Dimples and Eby had appointments with our therapist on Monday. One thing I love about Deborah is that she is so practical. She shows us how to use our bodies (remember the hands for making choices?), use phrases (“Got it?”), and create practical helps for our children. I listen so intently during our sessions that I often have a headache when we are done. Then I scribble notes to myself in the hope that I will remember a good portion of what she has taught us.
One of our Therapy Tasks is to take a picture of us with Eby, print a few copies, and laminate them. One will be hung next to his bed, another will be pinned inside his tent where he sleeps, and another will have a cord put through it for him to wear around his neck during the day. Anytime he is worried that we are going to “go away”, he’ll have a visual cue to remind him that Mommy and Daddy love him and we will always be his parents.

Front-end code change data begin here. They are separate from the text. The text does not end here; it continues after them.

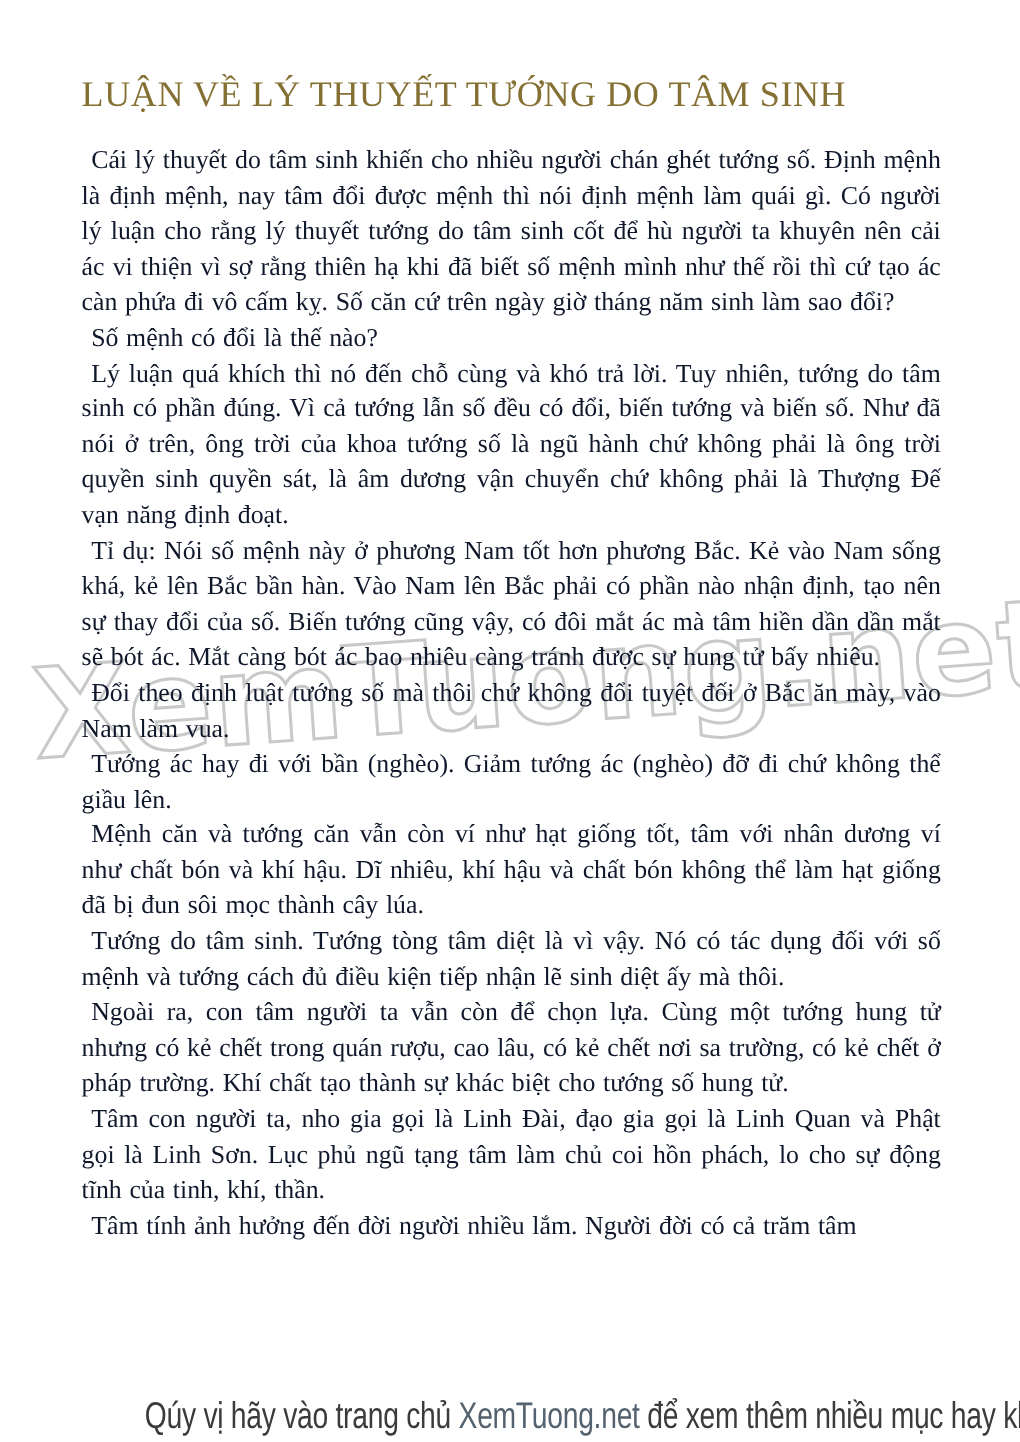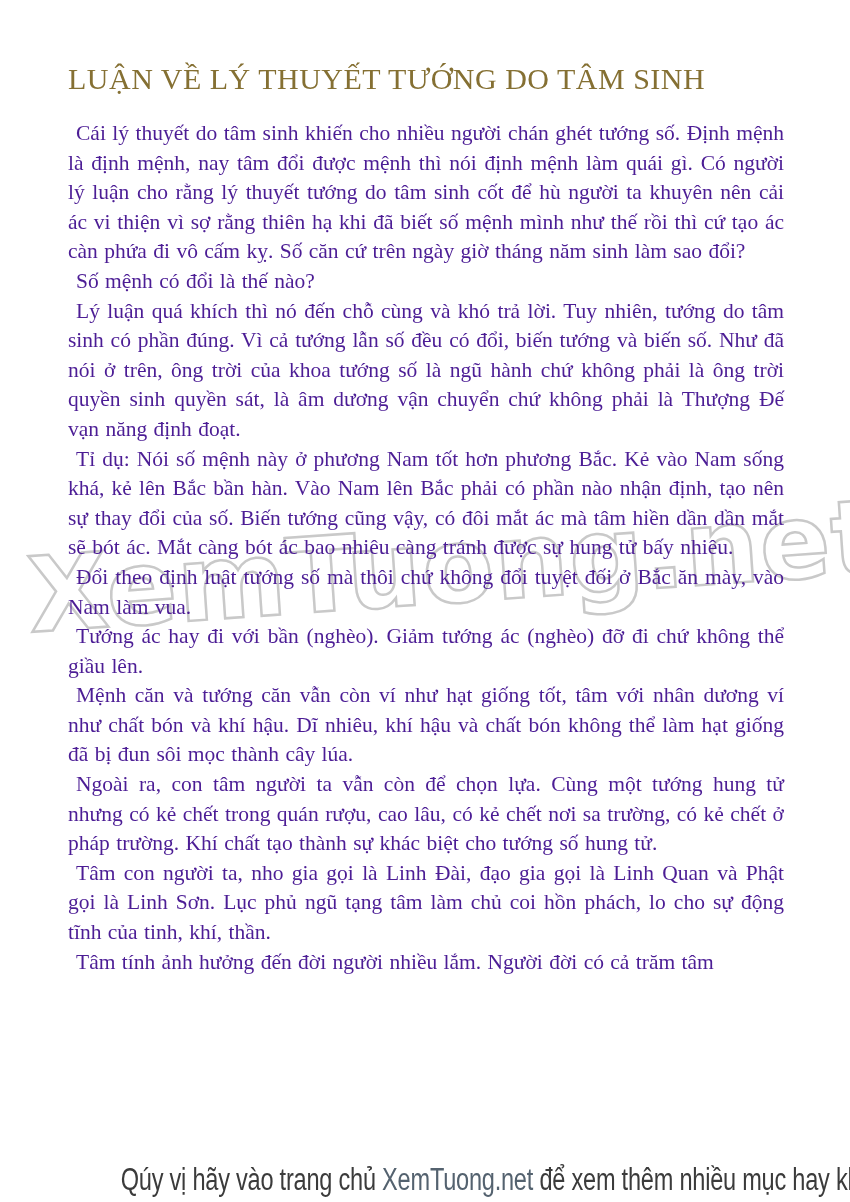--- a/index.html
+++ b/index.html
@@ -51,7 +51,7 @@
     text-indent: 8px;
     font-size: 21.5px;
     line-height: 29.6px;
-    color: #4c1d95;
+    color: #0f172a;
     word-spacing: 1px;
   }
   .footer {

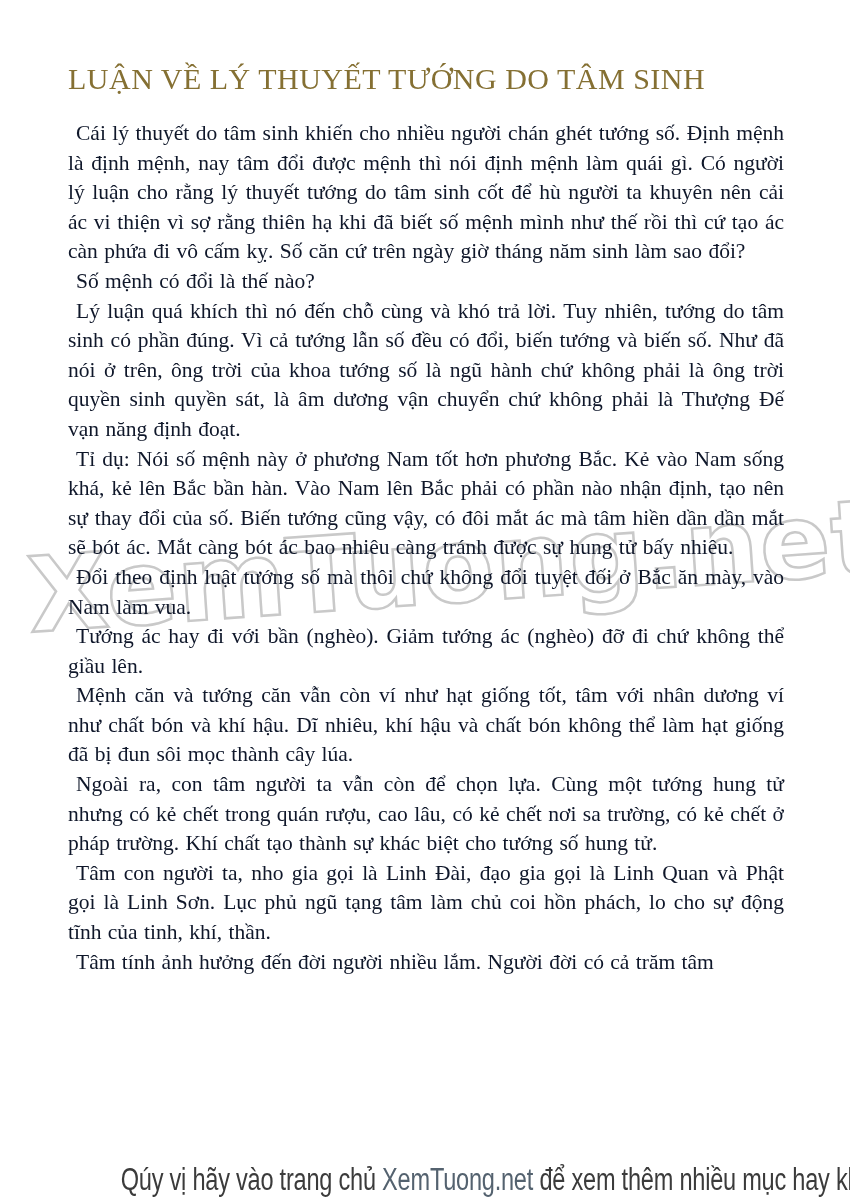--- a/index.html
+++ b/index.html
@@ -91,6 +91,7 @@
     <p>Đổi theo định luật tướng số mà thôi chứ không đổi tuyệt đối ở Bắc ăn mày, vào Nam làm vua.</p>
     <p>Tướng ác hay đi với bần (nghèo). Giảm tướng ác (nghèo) đỡ đi chứ không thể giầu lên.</p>
     <p>Mệnh căn và tướng căn vẫn còn ví như hạt giống tốt, tâm với nhân dương ví như chất bón và khí hậu. Dĩ nhiêu, khí hậu và chất bón không thể làm hạt giống đã bị đun sôi mọc thành cây lúa.</p>
+    <p>Tướng do tâm sinh. Tướng tòng tâm diệt là vì vậy. Nó có tác dụng đối với số mệnh và tướng cách đủ điều kiện tiếp nhận lẽ sinh diệt ấy mà thôi.</p>
     <p>Ngoài ra, con tâm người ta vẫn còn để chọn lựa. Cùng một tướng hung tử nhưng có kẻ chết trong quán rượu, cao lâu, có kẻ chết nơi sa trường, có kẻ chết ở pháp trường. Khí chất tạo thành sự khác biệt cho tướng số hung tử.</p>
     <p>Tâm con người ta, nho gia gọi là Linh Đài, đạo gia gọi là Linh Quan và Phật gọi là Linh Sơn. Lục phủ ngũ tạng tâm làm chủ coi hồn phách, lo cho sự động tĩnh của tinh, khí, thần.</p>
     <p>Tâm tính ảnh hưởng đến đời người nhiều lắm. Người đời có cả trăm tâm</p>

Although he hasn’t verbalize the details of the story, he remembers losing his mother. One day, in a very sad and insightful conversation, he told me that he is afraid I am going to die. When this theme comes up, I reassure him with as much confidence as I can, that I am healthy and strong and that I plan to be with him until he is a grown up man himself.
When he goes to bed, I tell him that I will be here in the morning. If I know that I am going to be out running when he gets up, I tell him that I will not be in my bed, but I will be home by 7:00. Or, I tell him I will be in the garage running on my treadmill. I try to be specific. I also always say goodbye to him if I run out, even for a quick errand, and tell him when I think I will be back. He needs to feel secure and know that I will not disappear.
We hope that having a picture to wear, as well as pictures by his bed, will increase his feelings of security and belonging. Most days I wear a cross because I want to be reminded that I belong to Jesus. I also wear my wedding band because I belong to Russ and he belongs to me. Now Eby will have something to wear to remind him that we love him, he belongs to us and we belong to him. We’re wearing love.